Aperçu
Yankee Rabbits est sorti le 4 mars 2026, développé par Yajueko et édité par indie.io. Le concept est aussi déjanté qu'il y paraît : des lapins humanoïdes roses, armés de battes et portant des vestes de survêtement, ont conquis l'humanité, et la seule personne à y faire quelque chose est une mystérieuse fille d'anime armée jusqu'aux dents. Sur son chemin se dressent non seulement les lapins, mais aussi Satsuko, une flic corrompue qui a passé un accord avec les lapins et passe désormais son temps à attaquer le joueur tout en lui reprochant le chaos. C'est une mise en place qui existe entièrement pour justifier de vous punir sous plusieurs angles à la fois.
La structure principale du mode Classique comporte 10 étapes, chacune divisée en 10 manches. Les 9 premières manches de chaque étape vous opposent à des ennemis lapins de plus en plus agressifs, et la 10ème est un combat de boss. Ces boss sont le principal spectacle du jeu, décrits par Yajueko eux-mêmes comme ressemblant à quelqu'un qui aurait appuyé sur "aléatoire" sur un document de conception et expédié ce qui en est sorti. La courbe de difficulté est bien réelle. Les premières manches semblent gérables. Au moment où les étapes ultérieures arrivent, ce style artistique mignon cesse d'être drôle.

Quels modes de jeu inclut Yankee Rabbits ?
Yankee Rabbits est livré avec trois modes distincts, chacun ciblant un type de punition différent :

- Mode Classique : 10 étapes, 10 manches chacune, un boss par étape
- Mode Survie : vagues infinies jusqu'à ce que le joueur craque
- Mode Free Run : parcours d'obstacles de plateforme avec double saut
Le mode Free Run est le plus inhabituel des trois. Il supprime l'accent mis sur le combat et transforme le jeu en un jeu de plateforme, s'appuyant sur le même système de mouvement de double saut mais l'appliquant à des parcours d'obstacles. Yajueko a structuré les packs de parcours Free Run comme un mélange de contenu gratuit et payant après le lancement, ce qu'il est bon de savoir avant de commencer.
Le système de classement ajoute une pression de rejouabilité par-dessus les trois modes. Terminer les étapes plus rapidement permet d'obtenir des rangs plus élevés, le rang S étant au sommet. C'est un système simple, mais il donne aux complétionnistes une cible concrète au-delà de la simple fin.

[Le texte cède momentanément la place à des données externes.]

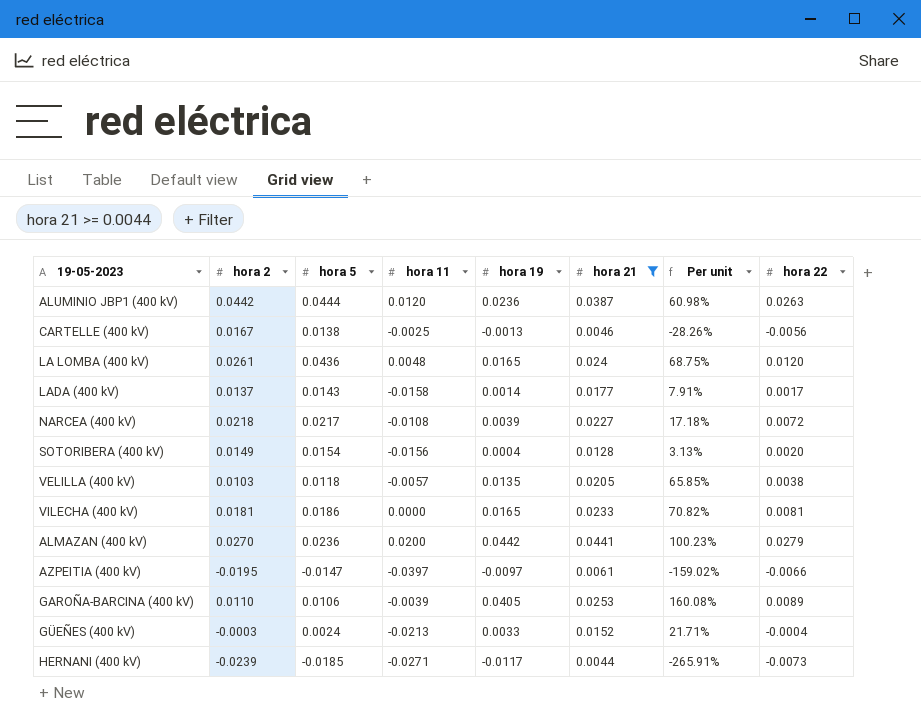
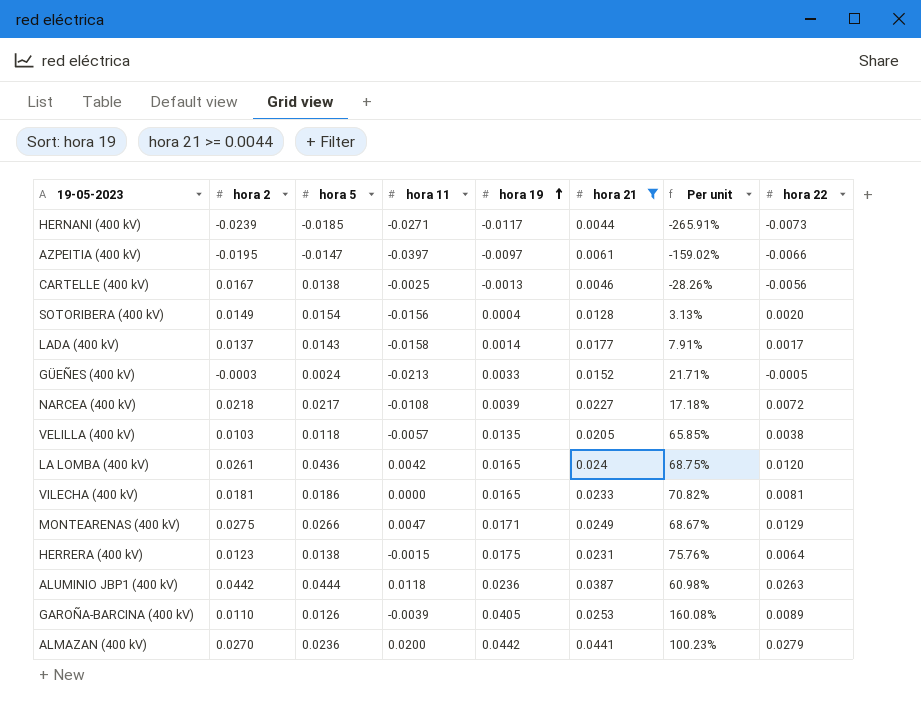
row order: none -> hora 19 ascending
GÜEÑES (400 kV) | hora 22: -0.0004 -> -0.0005
LA LOMBA (400 kV) | hora 11: 0.0048 -> 0.0042
row MONTEARENAS (400 kV): none -> 0.0275 | 0.0266 | 0.0047 | 0.0171 | 0.0249 | 68.67% | 0.0129
row HERRERA (400 kV): none -> 0.0123 | 0.0138 | -0.0015 | 0.0175 | 0.0231 | 75.76% | 0.0064
ALUMINIO JBP1 (400 kV) | hora 11: 0.0120 -> 0.0118
GAROÑA-BARCINA (400 kV) | hora 5: 0.0106 -> 0.0126

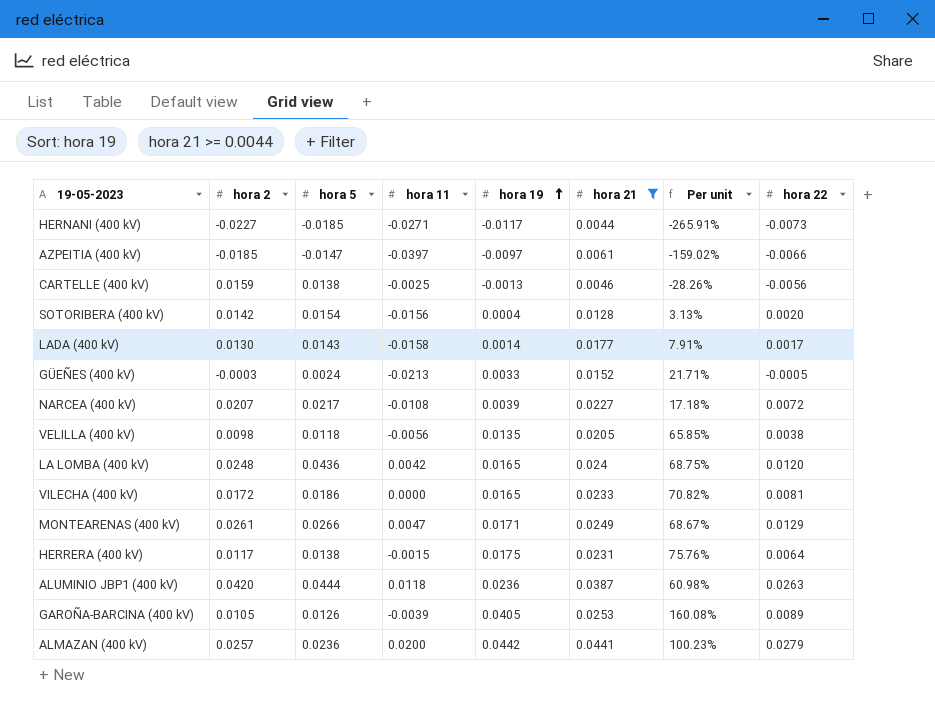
HERNANI (400 kV) | hora 2: -0.0239 -> -0.0227
AZPEITIA (400 kV) | hora 2: -0.0195 -> -0.0185
CARTELLE (400 kV) | hora 2: 0.0167 -> 0.0159
SOTORIBERA (400 kV) | hora 2: 0.0149 -> 0.0142
LADA (400 kV) | hora 2: 0.0137 -> 0.0130
NARCEA (400 kV) | hora 2: 0.0218 -> 0.0207
VELILLA (400 kV) | hora 2: 0.0103 -> 0.0098
VELILLA (400 kV) | hora 11: -0.0057 -> -0.0056
LA LOMBA (400 kV) | hora 2: 0.0261 -> 0.0248
VILECHA (400 kV) | hora 2: 0.0181 -> 0.0172
MONTEARENAS (400 kV) | hora 2: 0.0275 -> 0.0261
HERRERA (400 kV) | hora 2: 0.0123 -> 0.0117
ALUMINIO JBP1 (400 kV) | hora 2: 0.0442 -> 0.0420
GAROÑA-BARCINA (400 kV) | hora 2: 0.0110 -> 0.0105
ALMAZAN (400 kV) | hora 2: 0.0270 -> 0.0257

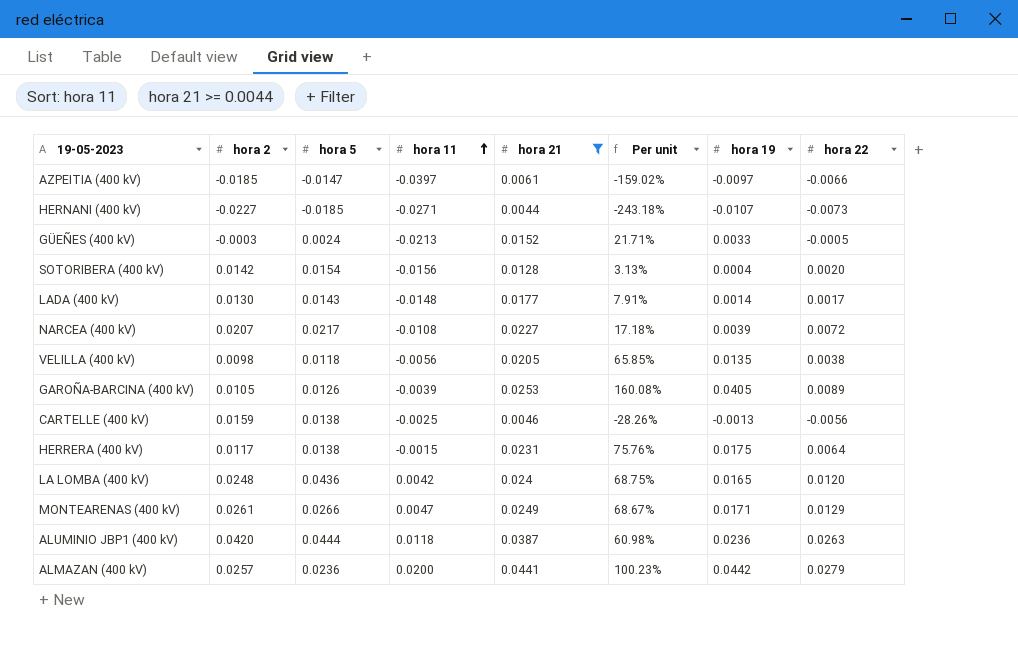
row order: hora 19 ascending -> hora 11 ascending
column hora 19 | position: 5 -> 7
row VILECHA (400 kV): 0.0172 | 0.0186 | 0.0000 | 0.0165 | 0.0233 | 70.82% | 0.0081 -> none
HERNANI (400 kV) | Per unit: -265.91% -> -243.18%
HERNANI (400 kV) | hora 19: -0.0117 -> -0.0107
LADA (400 kV) | hora 11: -0.0158 -> -0.0148

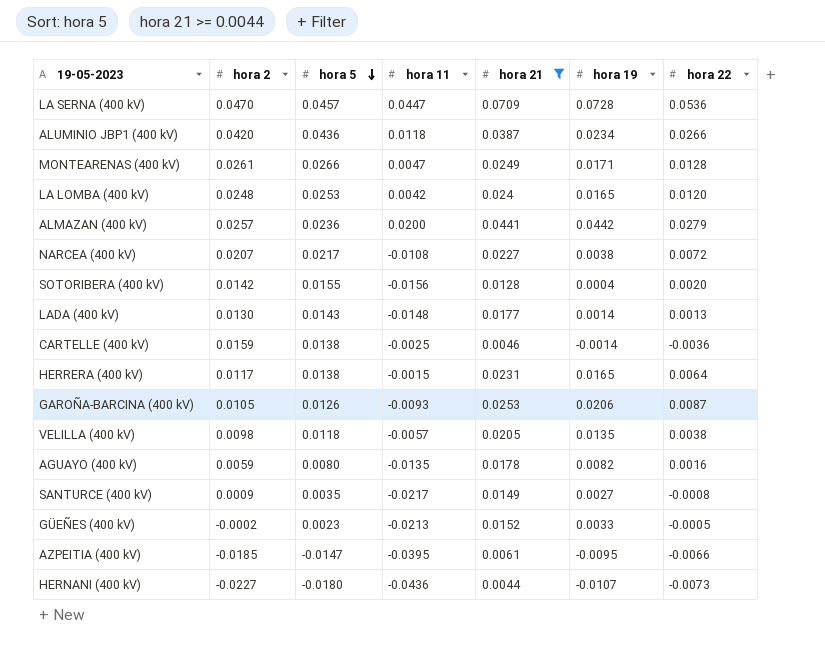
row order: hora 11 ascending -> hora 5 descending
column Per unit | formula: [hora 19] / [hora 21] -> none
row LA SERNA (400 kV): none -> 0.0470 | 0.0457 | 0.0447 | 0.0709 | 0.0728 | 0.0536
ALUMINIO JBP1 (400 kV) | hora 5: 0.0444 -> 0.0436
ALUMINIO JBP1 (400 kV) | hora 19: 0.0236 -> 0.0234
ALUMINIO JBP1 (400 kV) | hora 22: 0.0263 -> 0.0266
MONTEARENAS (400 kV) | hora 22: 0.0129 -> 0.0128
LA LOMBA (400 kV) | hora 5: 0.0436 -> 0.0253
NARCEA (400 kV) | hora 19: 0.0039 -> 0.0038
SOTORIBERA (400 kV) | hora 5: 0.0154 -> 0.0155
LADA (400 kV) | hora 22: 0.0017 -> 0.0013
CARTELLE (400 kV) | hora 19: -0.0013 -> -0.0014
CARTELLE (400 kV) | hora 22: -0.0056 -> -0.0036
HERRERA (400 kV) | hora 19: 0.0175 -> 0.0165
GAROÑA-BARCINA (400 kV) | hora 11: -0.0039 -> -0.0093
GAROÑA-BARCINA (400 kV) | hora 19: 0.0405 -> 0.0206
GAROÑA-BARCINA (400 kV) | hora 22: 0.0089 -> 0.0087
VELILLA (400 kV) | hora 11: -0.0056 -> -0.0057
row AGUAYO (400 kV): none -> 0.0059 | 0.0080 | -0.0135 | 0.0178 | 0.0082 | 0.0016
row SANTURCE (400 kV): none -> 0.0009 | 0.0035 | -0.0217 | 0.0149 | 0.0027 | -0.0008
GÜEÑES (400 kV) | hora 2: -0.0003 -> -0.0002
GÜEÑES (400 kV) | hora 5: 0.0024 -> 0.0023
AZPEITIA (400 kV) | hora 11: -0.0397 -> -0.0395
AZPEITIA (400 kV) | hora 19: -0.0097 -> -0.0095
HERNANI (400 kV) | hora 5: -0.0185 -> -0.0180
HERNANI (400 kV) | hora 11: -0.0271 -> -0.0436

Conception visuelle et sonore
L'identité entière du jeu est construite autour de ce que Yajueko appelle le "gap moe", le contraste délibéré entre quelque chose qui a l'air adorable et quelque chose qui ne l'est absolument pas. Les lapins sont roses, ronds et portent des vestes de survêtement. Ils portent aussi des battes et vous gâcheront votre journée. Les combats de boss accentuent fortement cette esthétique, en superposant des effets de particules au point que les visuels eux-mêmes font partie du chaos.
C'est une philosophie de conception spécifique qui fonctionne ou non, selon votre tolérance à ce style d'humour. Pour les joueurs qui aiment leurs jeux d'action auto-conscients et un peu absurdes, la direction artistique fait exactement ce qu'elle a l'intention de faire.
Contenu et rejouabilité
Entre les 100 manches du mode Classique, le scaling infini du mode Survie et les parcours de plateforme du mode Free Run, Yankee Rabbits offre plus de contenu que son prix indépendant ne pourrait le suggérer. Le système de classement donne au mode Classique une durée de vie au-delà d'une seule partie, et le format infini du mode Survie signifie qu'il n'y a pas de limite réelle à la durée d'une session.

Conclusion
Yankee Rabbits est un jeu d'action serré et intentionnellement ridicule qui s'engage pleinement dans son concept. L'esthétique gap-moe, l'antagoniste flic corrompue et les ennemis lapins de plus en plus hostiles servent un jeu qui sait exactement ce qu'il est : un brawler indépendant difficile déguisé en quelque chose d'inoffensif. Avec trois modes de jeu, un système de classement et du contenu Free Run post-lancement en préparation, il y a suffisamment de quoi occuper les fans de jeux d'action bien au-delà de la première partie.